(SOURCE DATA)

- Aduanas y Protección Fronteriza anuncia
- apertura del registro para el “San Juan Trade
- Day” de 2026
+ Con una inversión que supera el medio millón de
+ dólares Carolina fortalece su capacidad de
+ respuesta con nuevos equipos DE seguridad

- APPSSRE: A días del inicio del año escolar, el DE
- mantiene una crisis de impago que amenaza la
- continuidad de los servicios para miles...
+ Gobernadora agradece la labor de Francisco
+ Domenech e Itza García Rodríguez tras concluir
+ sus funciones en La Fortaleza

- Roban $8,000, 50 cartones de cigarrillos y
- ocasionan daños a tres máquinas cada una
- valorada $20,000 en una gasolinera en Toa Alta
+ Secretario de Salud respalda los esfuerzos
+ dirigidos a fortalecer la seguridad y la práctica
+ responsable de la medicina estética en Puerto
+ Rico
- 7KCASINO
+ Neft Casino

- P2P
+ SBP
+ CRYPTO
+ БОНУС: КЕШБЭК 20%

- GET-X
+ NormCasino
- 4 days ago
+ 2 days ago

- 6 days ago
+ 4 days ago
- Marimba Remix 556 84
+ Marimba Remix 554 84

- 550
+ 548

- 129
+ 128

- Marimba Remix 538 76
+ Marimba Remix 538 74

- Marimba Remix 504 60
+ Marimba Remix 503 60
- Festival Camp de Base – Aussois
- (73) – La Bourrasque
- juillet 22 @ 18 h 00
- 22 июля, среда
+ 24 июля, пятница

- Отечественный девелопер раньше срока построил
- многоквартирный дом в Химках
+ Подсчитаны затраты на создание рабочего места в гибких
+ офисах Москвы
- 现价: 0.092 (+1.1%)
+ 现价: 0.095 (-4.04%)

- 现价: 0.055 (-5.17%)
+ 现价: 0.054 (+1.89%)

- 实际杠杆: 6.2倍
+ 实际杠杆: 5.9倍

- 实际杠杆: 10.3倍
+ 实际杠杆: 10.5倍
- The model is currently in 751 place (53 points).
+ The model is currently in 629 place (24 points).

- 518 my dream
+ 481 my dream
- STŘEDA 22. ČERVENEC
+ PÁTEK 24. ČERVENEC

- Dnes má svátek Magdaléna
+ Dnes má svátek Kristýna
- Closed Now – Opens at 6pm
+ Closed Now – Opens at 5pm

(End SOURCE DATA)

*TASK BRIEF*
Output exactly the lines from the one containing "481 my dream" through the last line of the records, both included. Output nothing else.

*TASK RESULT*
+ 481 my dream
- STŘEDA 22. ČERVENEC
+ PÁTEK 24. ČERVENEC

- Dnes má svátek Magdaléna
+ Dnes má svátek Kristýna
- Closed Now – Opens at 6pm
+ Closed Now – Opens at 5pm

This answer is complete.